Methods In this open label, single-arm, multicenter study, 127 patients with newly diagnosed chronic-phase chronic myeloid leukemia (CP-CML) treated with flumatinib were enrolled. The primary endpoint of this study was early molecular response (EMR) rates at 3 months. The secondary were the rates of complete cytogenic response (CCyR), major molecular response (MMR) at 3, 6, 12 months and treatment-related adverse events (AEs). The trial is registered with ClinicalTrials.gov NCT04591197.

Results From October 2020 to December 2022, a total of 158 patients with CP-CML were assessed for eligibility, of whom 127 were followed up for more than 3 months. 79(62%) patients were men and 48 (38%) were women. The median age was 47 years (range, 19-82 years), The median time from diagnosis to treatment was 6 days (0-176 days) and the median follow-up was 9.7 months (range 3.1-26.6 months). Of evaluable 127 patients, EMR was achieved by 85% (95% confidence interval [CI], 77.6%-90.7%) of patients at 3 months.
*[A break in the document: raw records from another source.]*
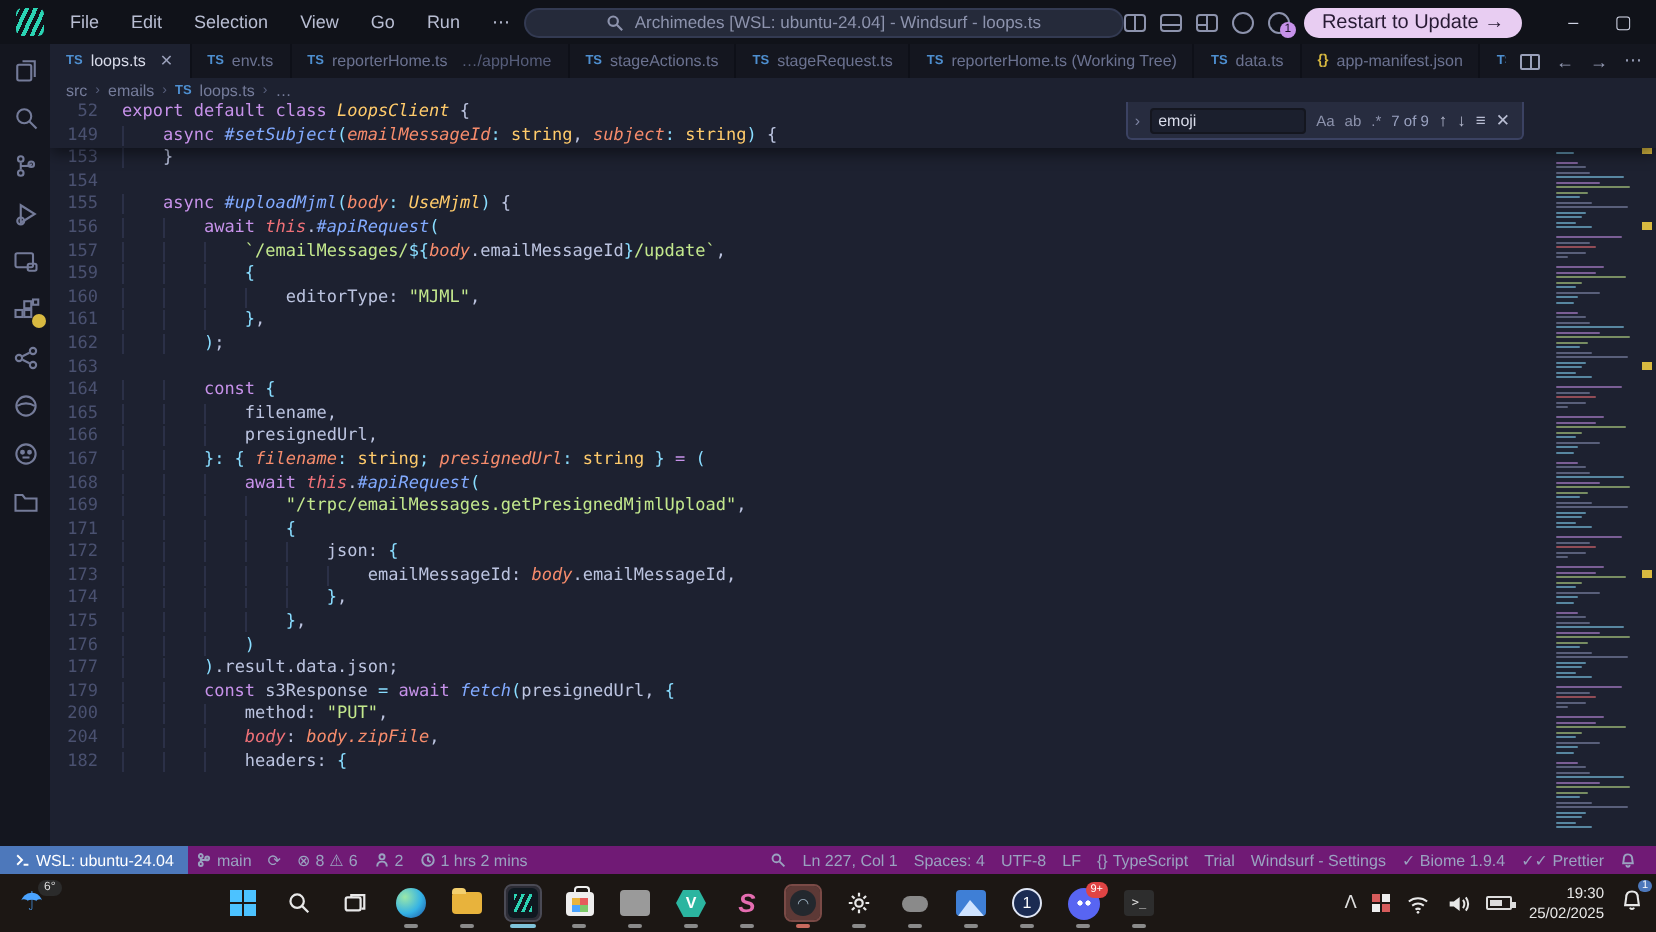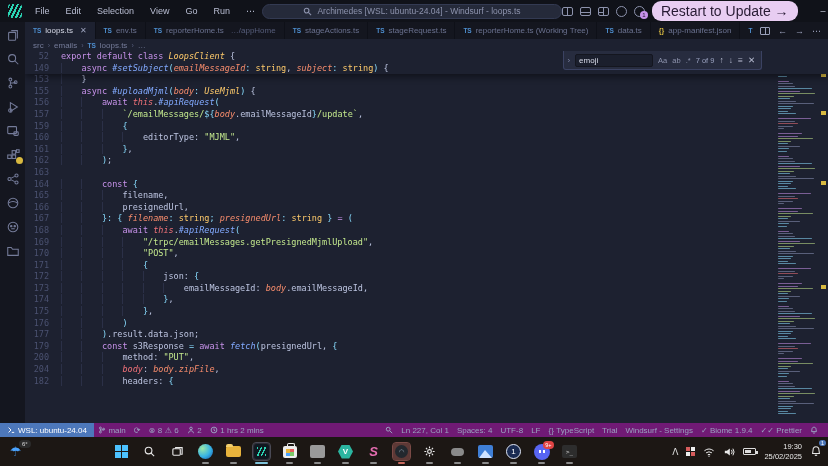"Restart to Update →" .restart-pill { font-size: 14px -> 10px }
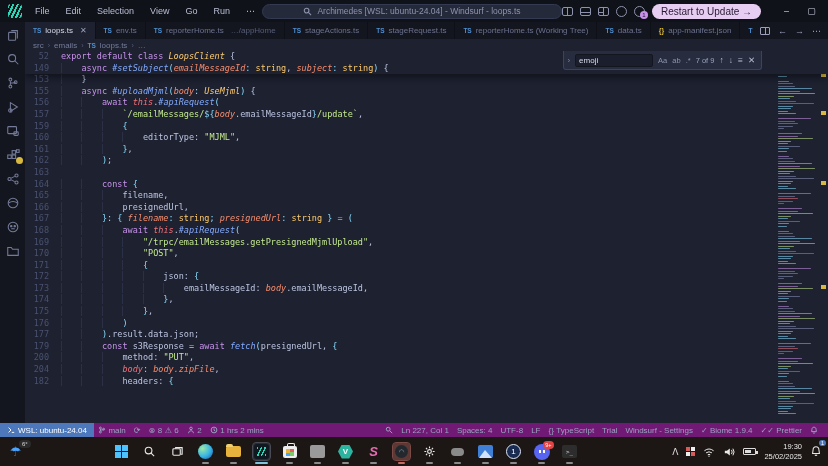"154" div.ln-row { html: none -> <div><span>154</span><span></span></div> }
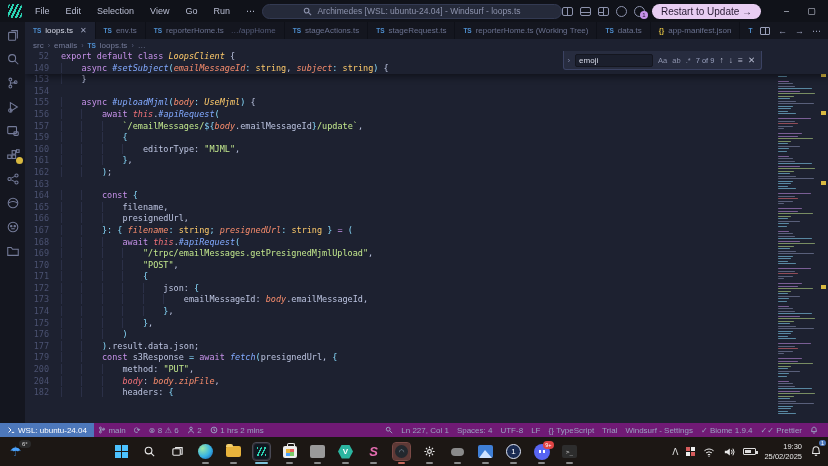"170" div.ln-row { html: <div><span>170</span><span><span> </span><span>"POST"</span><span>,</span></span></div> -> none }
After the initiation of flumatinib treatment, the incidence of MMR at 3, 6, and 12 months was 24%, 59%, and 73%, respectively. Patients receiving flumatinib had higher rates of CCyR at 6 months and MMR 12 months than the data from DASISION (dasatinib) and ENESTnd (nilotinib) therapy (85% vs 73% vs 67% and 73% vs 46% vs 44%). Progression-free survival (PFS) rate at 1-year was 97.2%. Diarrhea (34%) were the most commonly reported adverse events. Most treatment-related adverse events were grade 1/2. None of the patients discontinued or died due to AEs.

Conclusion Flumatinib as first-line therapy in patients with newly diagnosed CP-CML was not inferior to nilotinib and dasatinib and well tolerated.

Disclosures: No relevant conflicts of interest to declare.